#### DATA TO USE
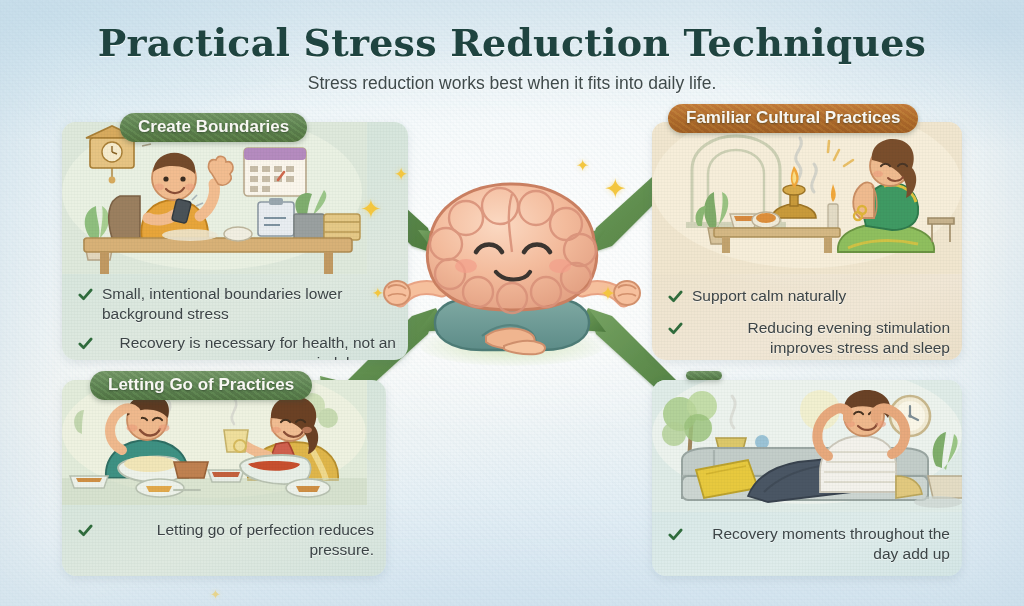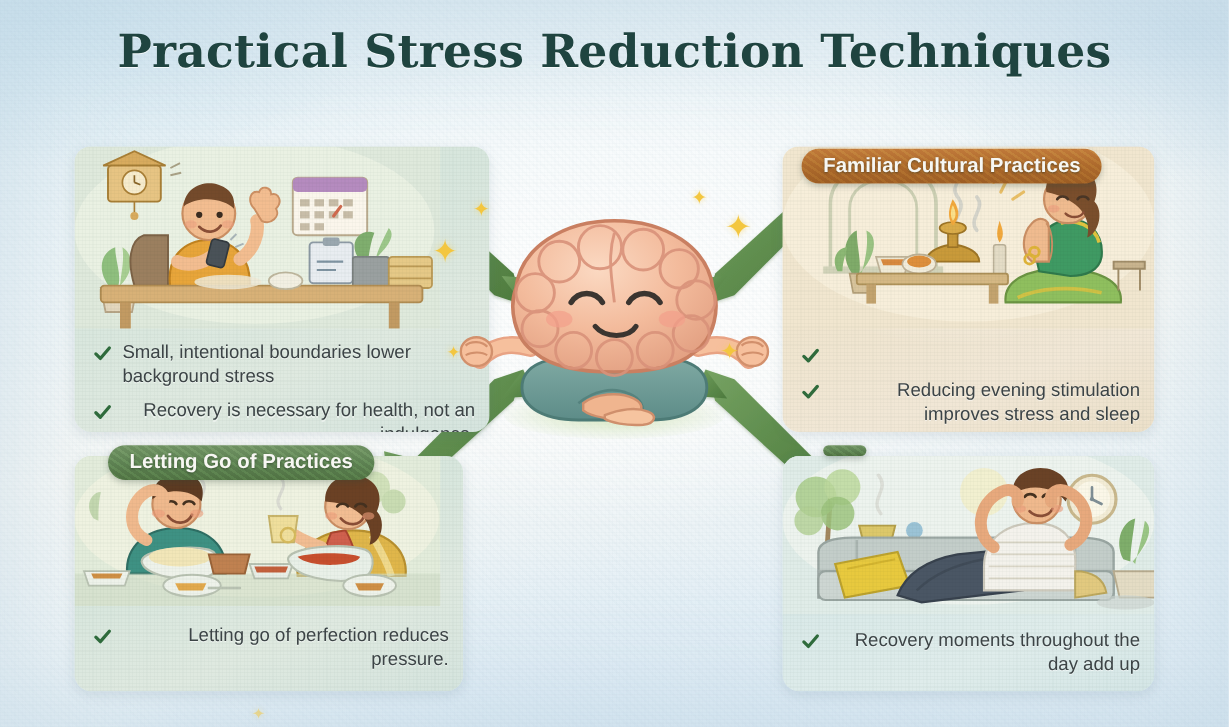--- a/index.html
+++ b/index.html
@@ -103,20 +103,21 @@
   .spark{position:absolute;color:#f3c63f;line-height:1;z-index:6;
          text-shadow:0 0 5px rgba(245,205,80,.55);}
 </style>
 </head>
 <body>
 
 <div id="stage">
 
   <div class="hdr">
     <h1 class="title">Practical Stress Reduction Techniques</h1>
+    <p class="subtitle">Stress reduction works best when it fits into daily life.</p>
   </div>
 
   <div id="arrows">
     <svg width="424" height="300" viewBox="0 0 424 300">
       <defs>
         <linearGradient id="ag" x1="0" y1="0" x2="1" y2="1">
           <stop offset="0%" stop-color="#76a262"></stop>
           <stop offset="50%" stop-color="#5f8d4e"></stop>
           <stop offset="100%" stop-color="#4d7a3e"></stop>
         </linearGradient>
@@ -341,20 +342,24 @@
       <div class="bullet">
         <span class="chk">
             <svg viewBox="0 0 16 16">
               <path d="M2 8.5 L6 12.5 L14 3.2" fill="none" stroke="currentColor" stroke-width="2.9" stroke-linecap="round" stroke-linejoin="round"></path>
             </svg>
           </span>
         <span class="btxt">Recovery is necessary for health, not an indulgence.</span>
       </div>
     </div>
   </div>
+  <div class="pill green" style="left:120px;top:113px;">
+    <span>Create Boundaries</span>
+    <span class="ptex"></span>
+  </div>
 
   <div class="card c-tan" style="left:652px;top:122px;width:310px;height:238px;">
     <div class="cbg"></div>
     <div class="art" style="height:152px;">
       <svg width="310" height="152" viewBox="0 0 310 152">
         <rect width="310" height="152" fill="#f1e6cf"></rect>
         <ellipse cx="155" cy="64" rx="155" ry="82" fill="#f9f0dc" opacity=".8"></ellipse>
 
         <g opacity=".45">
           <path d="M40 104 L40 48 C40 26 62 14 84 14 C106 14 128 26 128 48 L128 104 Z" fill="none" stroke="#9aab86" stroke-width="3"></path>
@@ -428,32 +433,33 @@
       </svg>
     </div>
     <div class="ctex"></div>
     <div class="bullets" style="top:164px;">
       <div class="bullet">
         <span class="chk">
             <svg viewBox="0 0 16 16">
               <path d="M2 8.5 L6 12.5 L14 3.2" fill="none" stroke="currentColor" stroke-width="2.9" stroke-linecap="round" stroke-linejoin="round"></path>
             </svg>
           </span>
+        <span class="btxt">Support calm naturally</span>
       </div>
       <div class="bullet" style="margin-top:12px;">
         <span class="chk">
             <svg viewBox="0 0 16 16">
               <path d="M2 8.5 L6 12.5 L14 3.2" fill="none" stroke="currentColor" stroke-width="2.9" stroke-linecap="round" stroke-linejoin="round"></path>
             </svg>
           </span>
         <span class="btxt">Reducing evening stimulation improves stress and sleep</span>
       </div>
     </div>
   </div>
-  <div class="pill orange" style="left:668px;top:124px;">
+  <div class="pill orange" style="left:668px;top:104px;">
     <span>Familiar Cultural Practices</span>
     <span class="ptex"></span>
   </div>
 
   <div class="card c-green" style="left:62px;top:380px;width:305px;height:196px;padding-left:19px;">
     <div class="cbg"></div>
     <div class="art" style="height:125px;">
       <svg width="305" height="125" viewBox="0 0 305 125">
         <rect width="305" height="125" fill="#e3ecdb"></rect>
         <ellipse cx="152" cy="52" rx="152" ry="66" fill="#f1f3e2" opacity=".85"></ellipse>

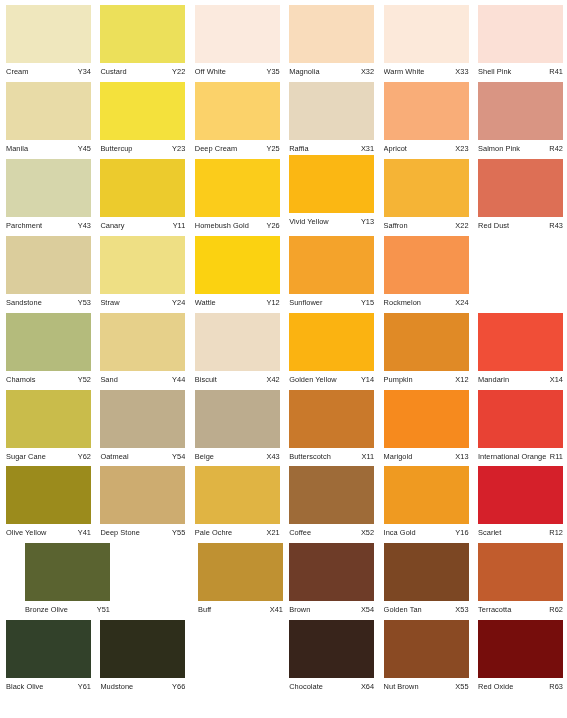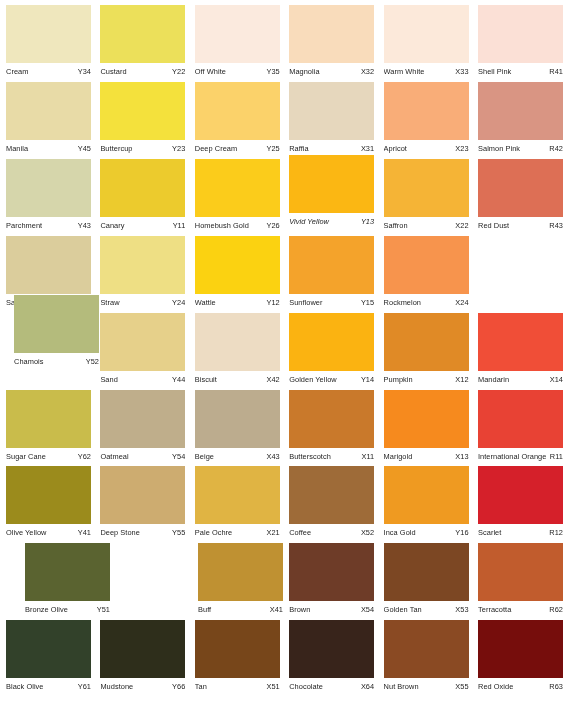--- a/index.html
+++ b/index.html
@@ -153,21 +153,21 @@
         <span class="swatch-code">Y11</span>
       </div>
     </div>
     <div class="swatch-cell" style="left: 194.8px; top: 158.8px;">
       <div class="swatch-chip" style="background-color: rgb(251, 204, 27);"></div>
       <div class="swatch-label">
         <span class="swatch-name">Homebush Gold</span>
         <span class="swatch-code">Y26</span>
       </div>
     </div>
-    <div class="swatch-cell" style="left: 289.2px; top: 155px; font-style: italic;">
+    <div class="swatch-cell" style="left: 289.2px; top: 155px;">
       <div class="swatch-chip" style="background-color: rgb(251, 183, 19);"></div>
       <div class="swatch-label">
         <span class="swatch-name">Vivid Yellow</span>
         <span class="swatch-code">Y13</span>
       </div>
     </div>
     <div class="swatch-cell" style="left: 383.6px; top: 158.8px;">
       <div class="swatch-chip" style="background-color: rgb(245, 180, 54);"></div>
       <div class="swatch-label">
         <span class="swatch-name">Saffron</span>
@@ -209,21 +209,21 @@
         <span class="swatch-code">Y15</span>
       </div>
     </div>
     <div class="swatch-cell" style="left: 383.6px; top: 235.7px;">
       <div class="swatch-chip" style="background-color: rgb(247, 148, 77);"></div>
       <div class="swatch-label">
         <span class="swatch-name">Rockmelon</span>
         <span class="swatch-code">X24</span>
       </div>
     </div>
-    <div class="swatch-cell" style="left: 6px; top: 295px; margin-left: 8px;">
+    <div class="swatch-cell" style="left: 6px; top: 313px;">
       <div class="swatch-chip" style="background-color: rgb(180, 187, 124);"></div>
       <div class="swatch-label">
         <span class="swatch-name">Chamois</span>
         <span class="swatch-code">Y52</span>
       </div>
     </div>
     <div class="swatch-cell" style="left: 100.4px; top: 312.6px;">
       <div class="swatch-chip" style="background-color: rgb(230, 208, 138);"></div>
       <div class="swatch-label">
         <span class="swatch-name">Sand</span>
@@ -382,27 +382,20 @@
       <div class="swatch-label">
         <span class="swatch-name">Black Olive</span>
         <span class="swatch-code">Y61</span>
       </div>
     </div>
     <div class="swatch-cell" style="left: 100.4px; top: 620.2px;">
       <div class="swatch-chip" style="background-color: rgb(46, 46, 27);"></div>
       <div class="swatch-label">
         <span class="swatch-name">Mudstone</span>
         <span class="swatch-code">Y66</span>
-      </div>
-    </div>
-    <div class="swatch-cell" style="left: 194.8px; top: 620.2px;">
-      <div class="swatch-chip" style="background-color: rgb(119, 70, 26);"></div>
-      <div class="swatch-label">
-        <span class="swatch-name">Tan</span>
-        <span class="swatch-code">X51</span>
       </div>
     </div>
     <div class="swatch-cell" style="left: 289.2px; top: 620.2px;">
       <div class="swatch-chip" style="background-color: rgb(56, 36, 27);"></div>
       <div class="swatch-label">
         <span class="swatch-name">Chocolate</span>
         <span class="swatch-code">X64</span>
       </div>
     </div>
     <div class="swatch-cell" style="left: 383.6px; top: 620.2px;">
########
#### DATA TO USE
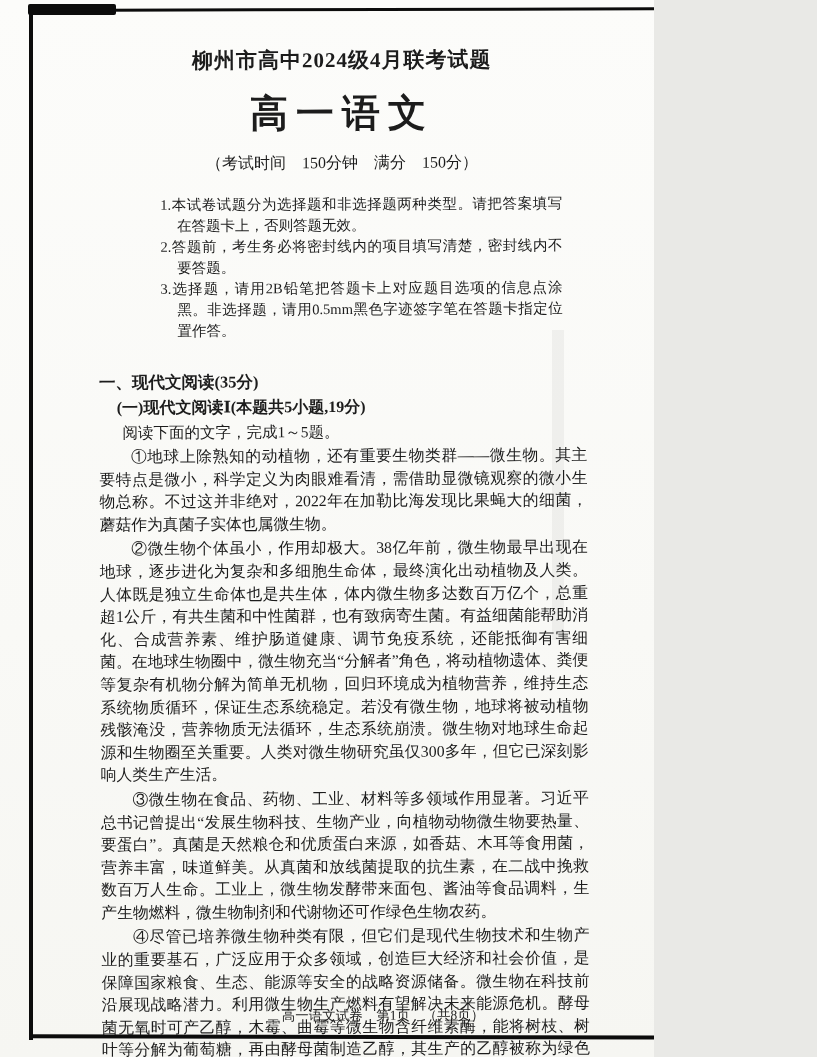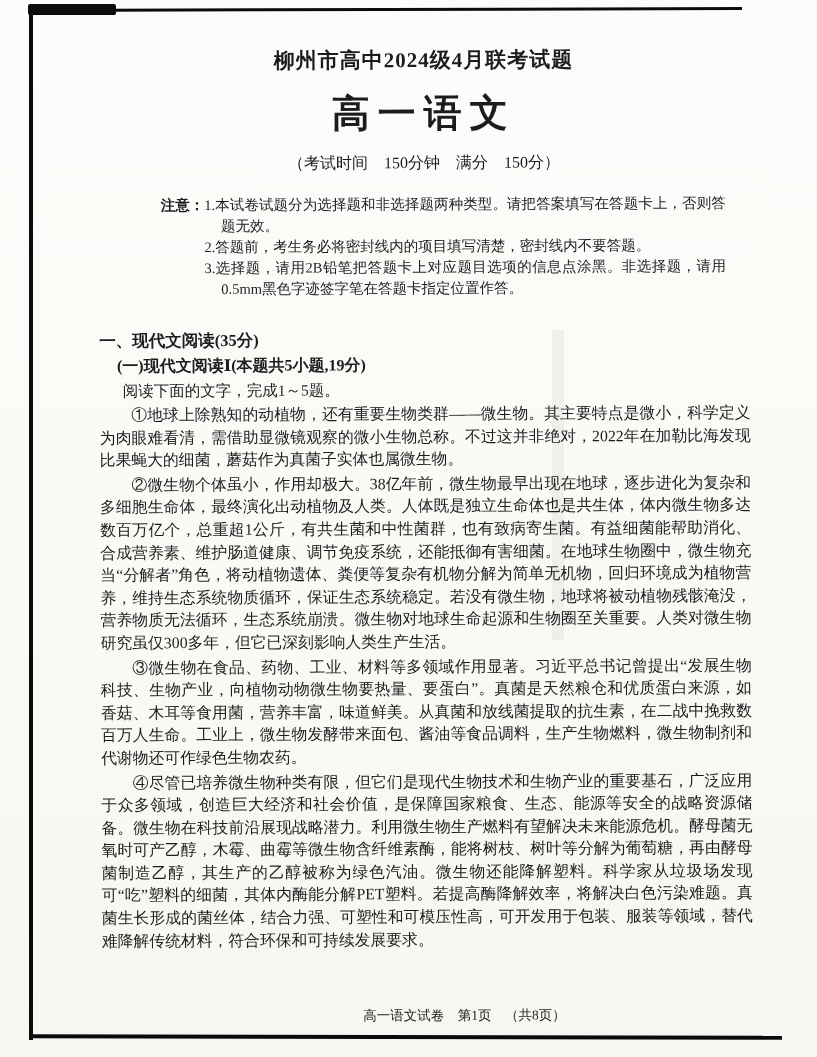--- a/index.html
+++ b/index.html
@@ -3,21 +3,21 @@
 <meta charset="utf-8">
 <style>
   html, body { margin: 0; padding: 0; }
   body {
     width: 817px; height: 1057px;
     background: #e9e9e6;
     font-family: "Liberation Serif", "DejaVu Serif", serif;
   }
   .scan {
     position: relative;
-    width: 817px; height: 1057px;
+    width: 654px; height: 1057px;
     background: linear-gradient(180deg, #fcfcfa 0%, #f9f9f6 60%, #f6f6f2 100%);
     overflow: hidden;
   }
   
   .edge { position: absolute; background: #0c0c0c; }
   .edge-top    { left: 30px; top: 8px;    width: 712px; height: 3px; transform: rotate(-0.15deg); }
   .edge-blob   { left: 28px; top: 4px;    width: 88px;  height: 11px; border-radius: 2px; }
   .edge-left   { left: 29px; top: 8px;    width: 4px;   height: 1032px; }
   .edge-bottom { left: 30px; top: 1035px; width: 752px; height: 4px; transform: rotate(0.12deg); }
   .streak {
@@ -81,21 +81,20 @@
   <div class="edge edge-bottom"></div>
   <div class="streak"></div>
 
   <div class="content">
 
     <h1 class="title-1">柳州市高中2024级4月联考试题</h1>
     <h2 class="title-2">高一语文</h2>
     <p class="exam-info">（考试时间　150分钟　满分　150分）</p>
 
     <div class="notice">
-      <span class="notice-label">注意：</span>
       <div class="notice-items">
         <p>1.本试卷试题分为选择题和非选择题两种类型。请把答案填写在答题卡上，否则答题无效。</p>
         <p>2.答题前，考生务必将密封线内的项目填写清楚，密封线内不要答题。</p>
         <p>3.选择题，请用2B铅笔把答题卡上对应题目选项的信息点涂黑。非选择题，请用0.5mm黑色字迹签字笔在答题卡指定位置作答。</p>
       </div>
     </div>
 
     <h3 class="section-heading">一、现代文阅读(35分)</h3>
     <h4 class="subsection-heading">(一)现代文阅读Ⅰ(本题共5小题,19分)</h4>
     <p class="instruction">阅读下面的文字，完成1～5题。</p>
########
Only lines holding the word "ptex" are wanted, so copy each of them from the records above.

+    <span class="ptex"></span>
     <span class="ptex"></span>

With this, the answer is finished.